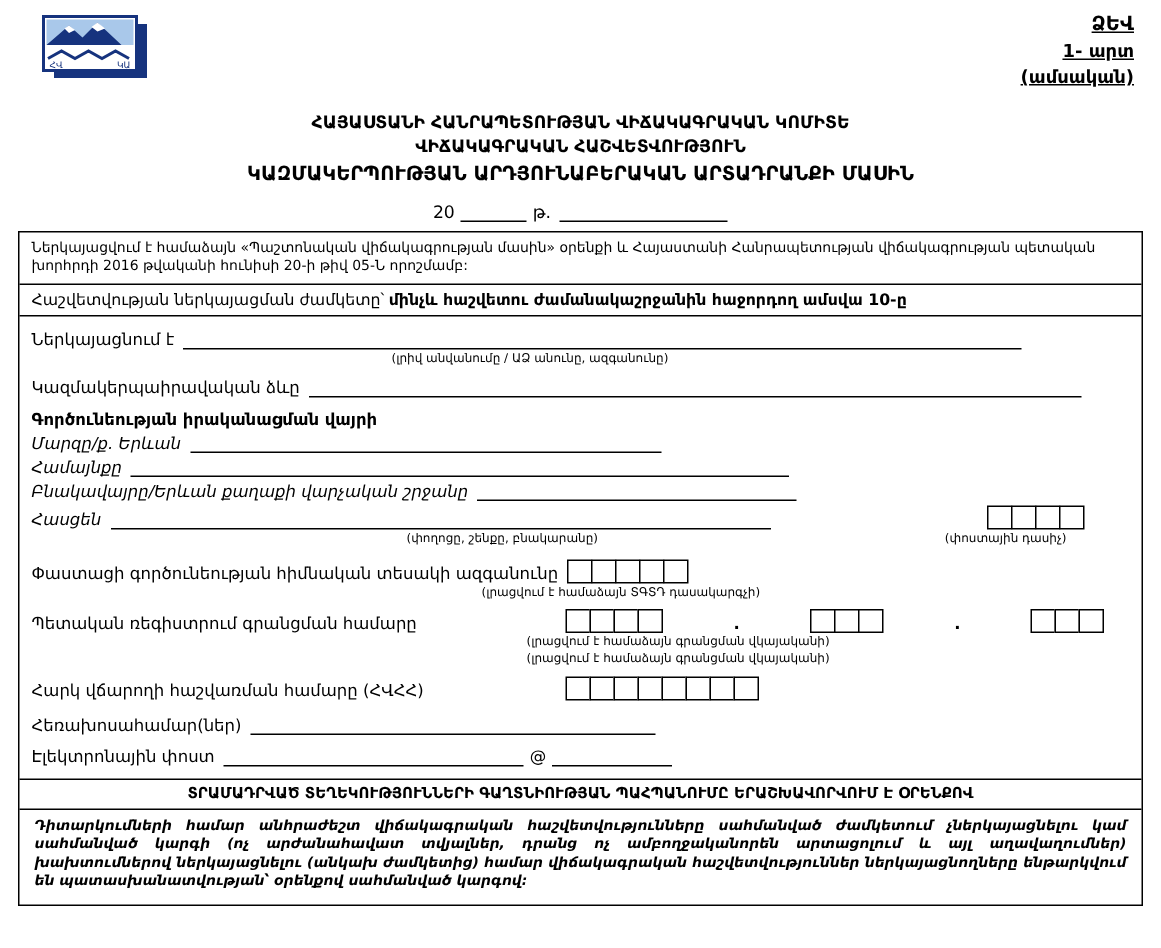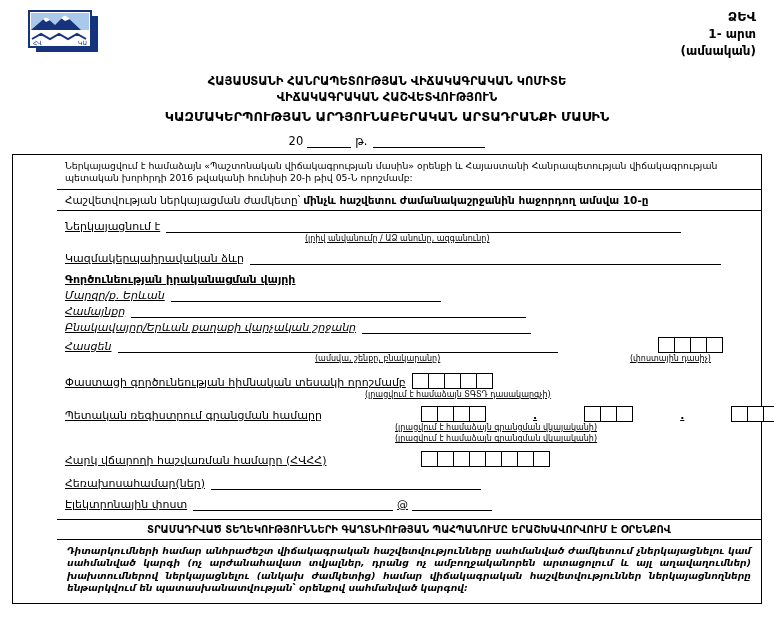"ՁԵՎ" .top-row { text-decoration: none -> underline }
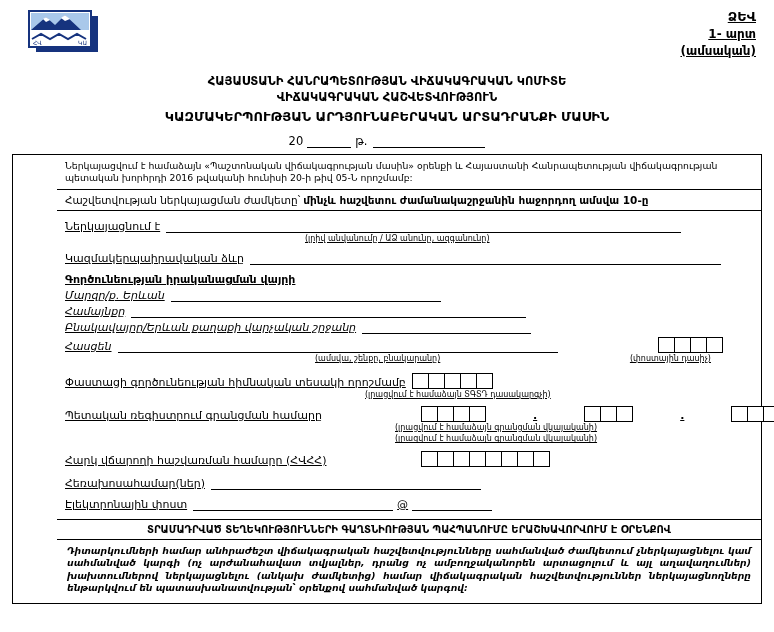"Ներկայացվում է համաձայն «Պաշտոնական" .outer { padding-left: 44px -> none }
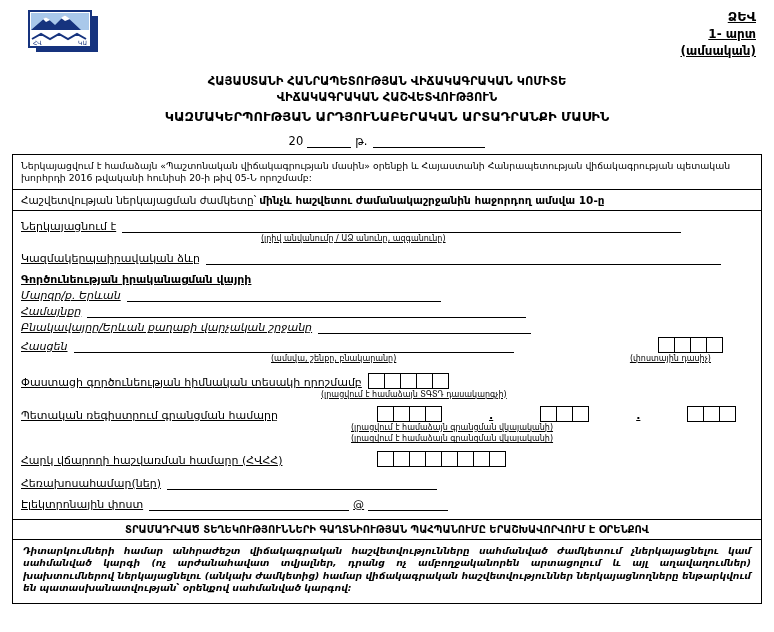"Ներկայացնում է" .fbody { text-decoration: underline -> none }
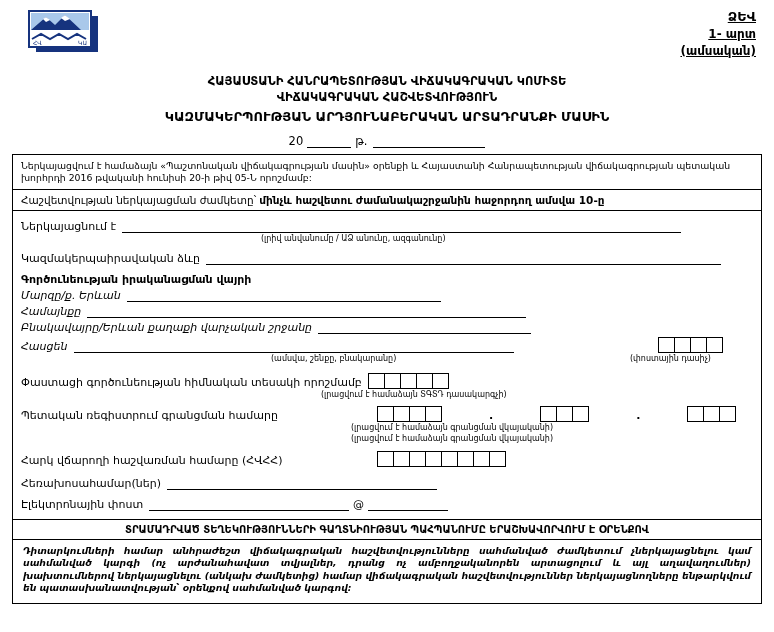"(ամսվա, շենքը, բնակարանը)" span.hint { text: ամսվա -> փողոցը }
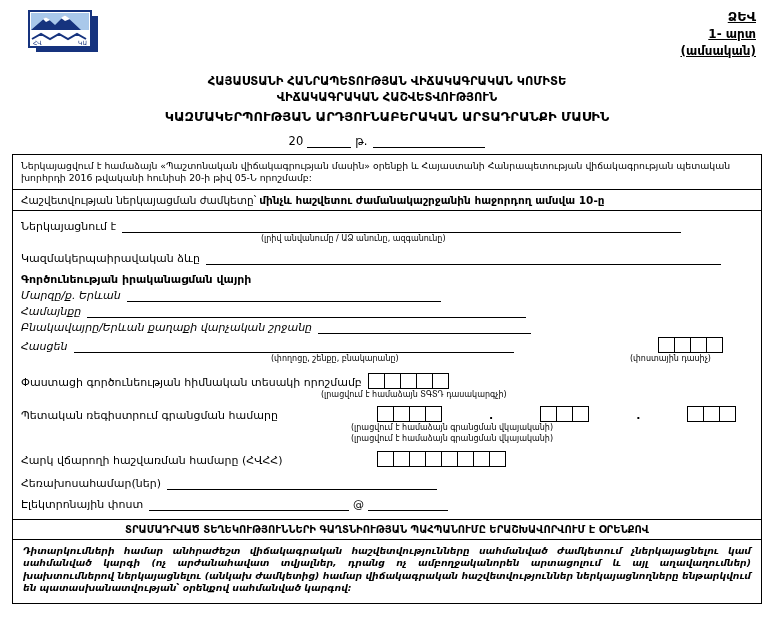"Փաստացի գործունեության հիմնական տեսակի" span.lbl { text: որոշմամբ -> ազգանունը }
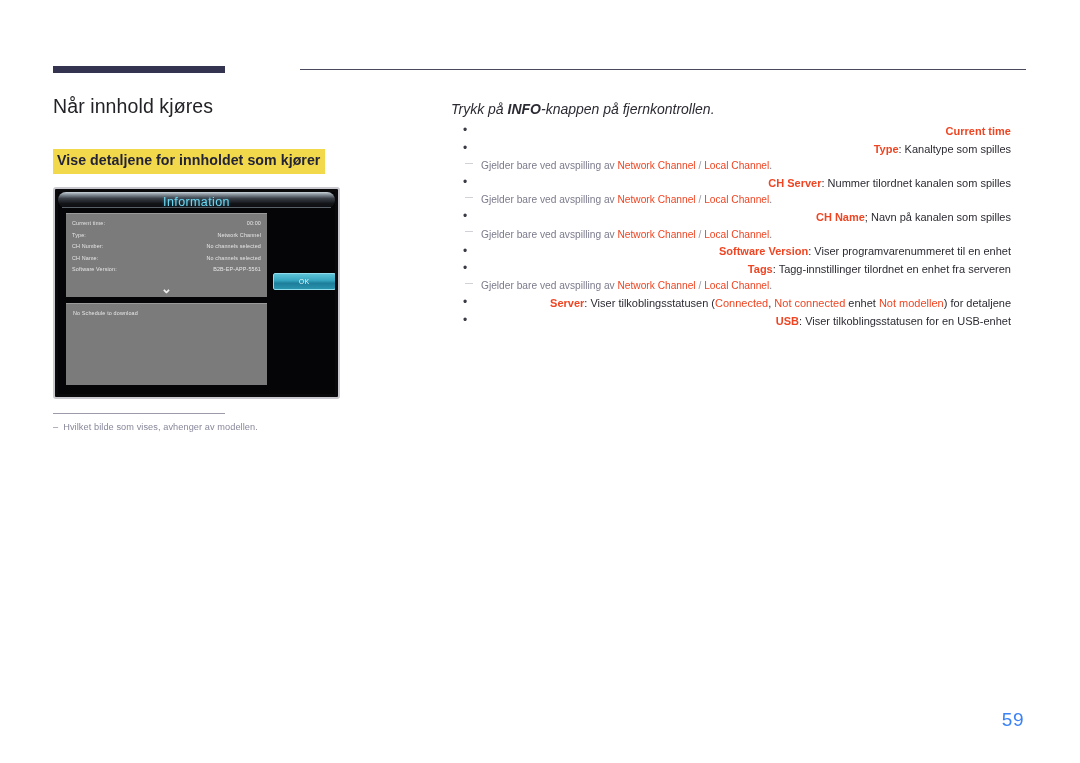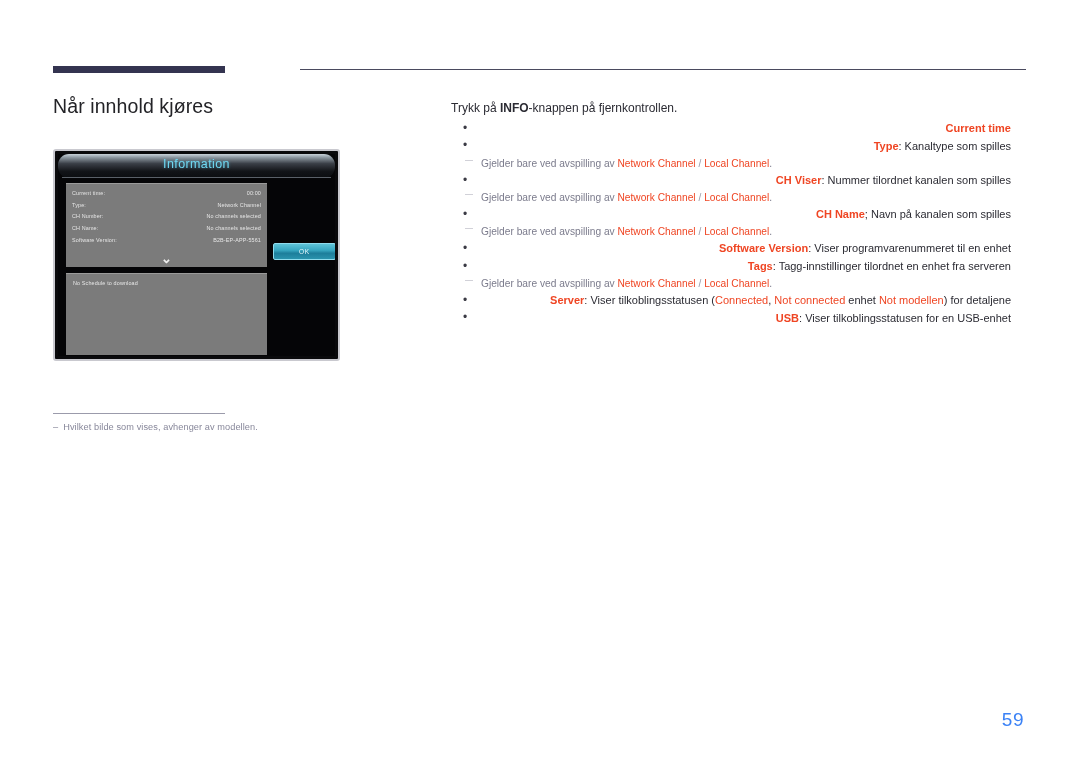"Trykk på INFO-knappen på" .intro { font-size: 12px -> 14px; font-style: none -> italic }
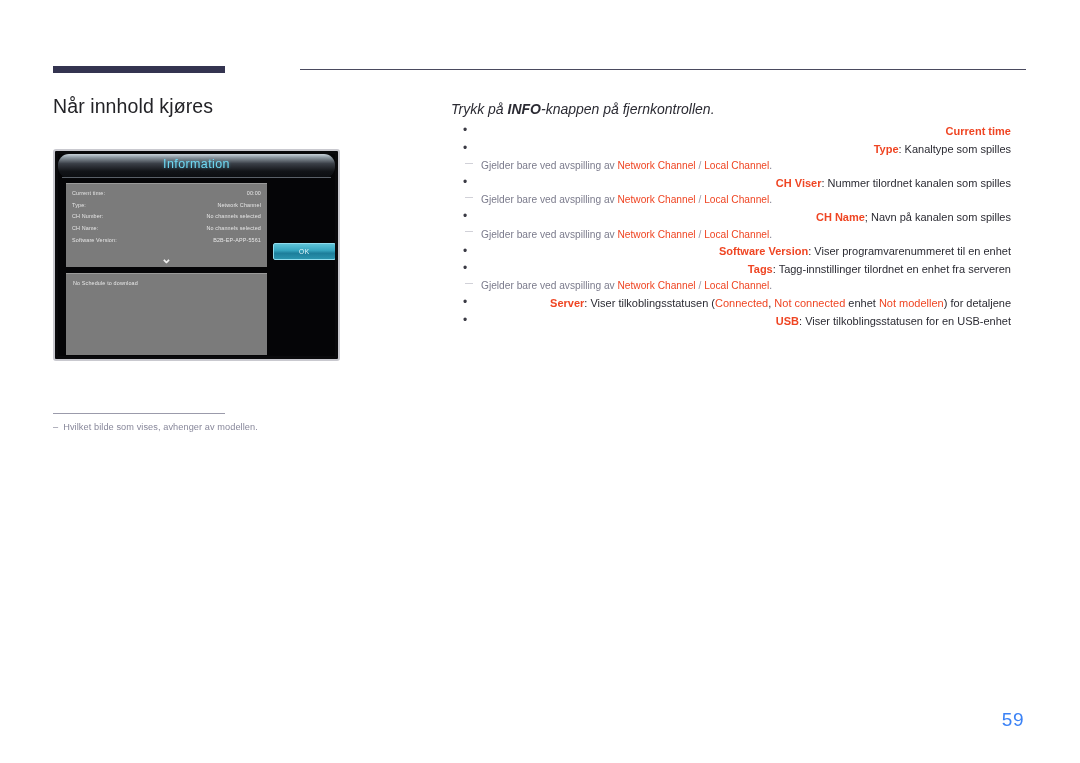"Vise detaljene for innholdet som" div.section-title { html: none -> <div>Vise detaljene for innholdet som kjører</div> }
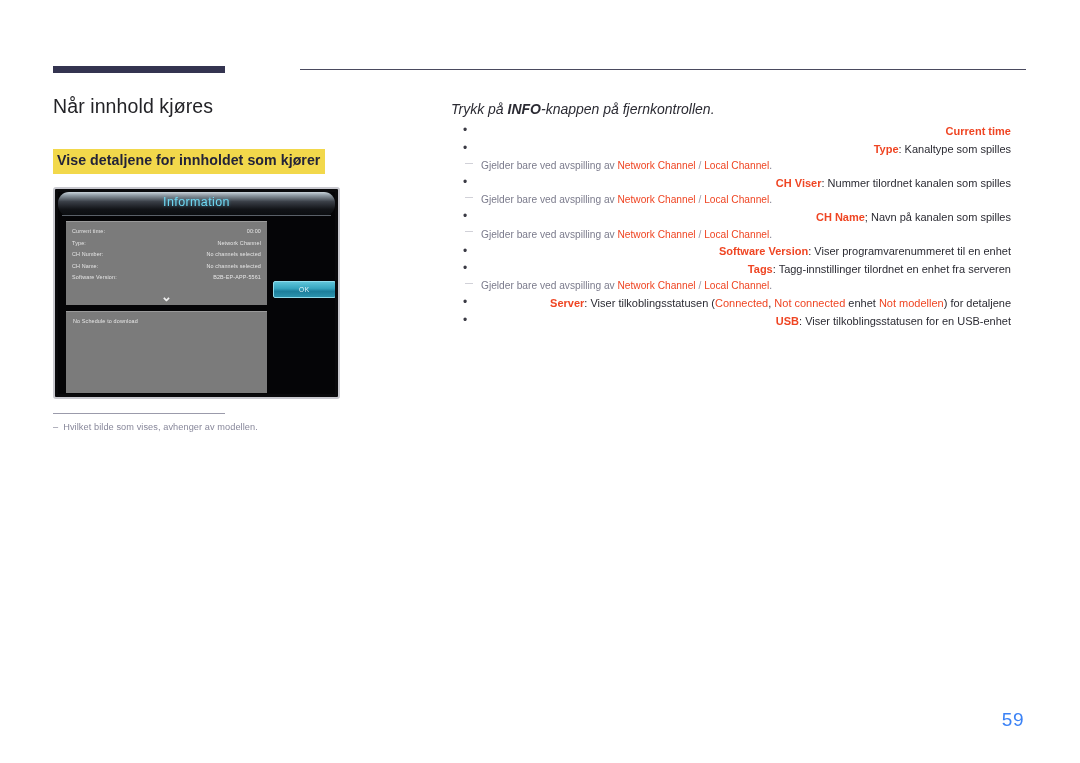"CH Viser" span.redb { text: Viser -> Server }
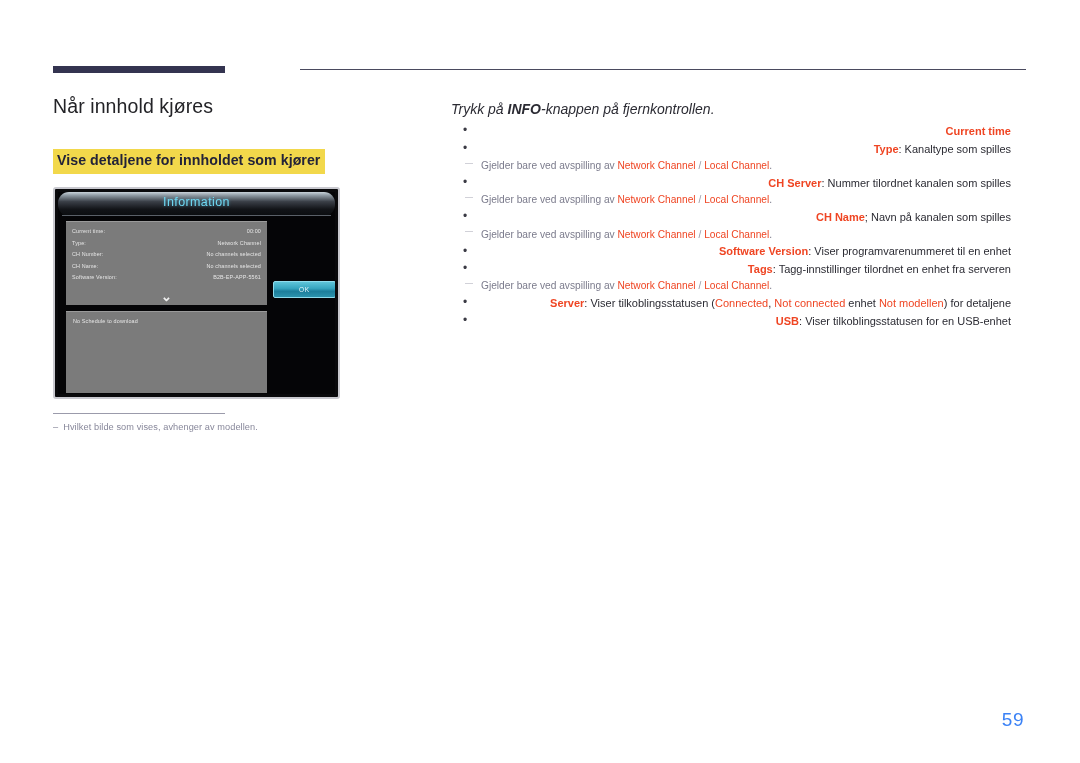"Information" .tv-titlebar { height: 24px -> 16px }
===
#### Exercise aim
Return every record above exactly as written, but drop the pictures.

#### Finished task
"ՁԵՎ" .top-row { text-decoration: none -> underline }
"Ներկայացվում է համաձայն «Պաշտոնական" .outer { padding-left: 44px -> none }
"Ներկայացնում է" .fbody { text-decoration: underline -> none }
"(ամսվա, շենքը, բնակարանը)" span.hint { text: ամսվա -> փողոցը }
"Փաստացի գործունեության հիմնական տեսակի" span.lbl { text: որոշմամբ -> ազգանունը }
"Trykk på INFO-knappen på" .intro { font-size: 12px -> 14px; font-style: none -> italic }
"Vise detaljene for innholdet som" div.section-title { html: none -> <div>Vise detaljene for innholdet som kjører</div> }
"CH Viser" span.redb { text: Viser -> Server }
"Information" .tv-titlebar { height: 24px -> 16px }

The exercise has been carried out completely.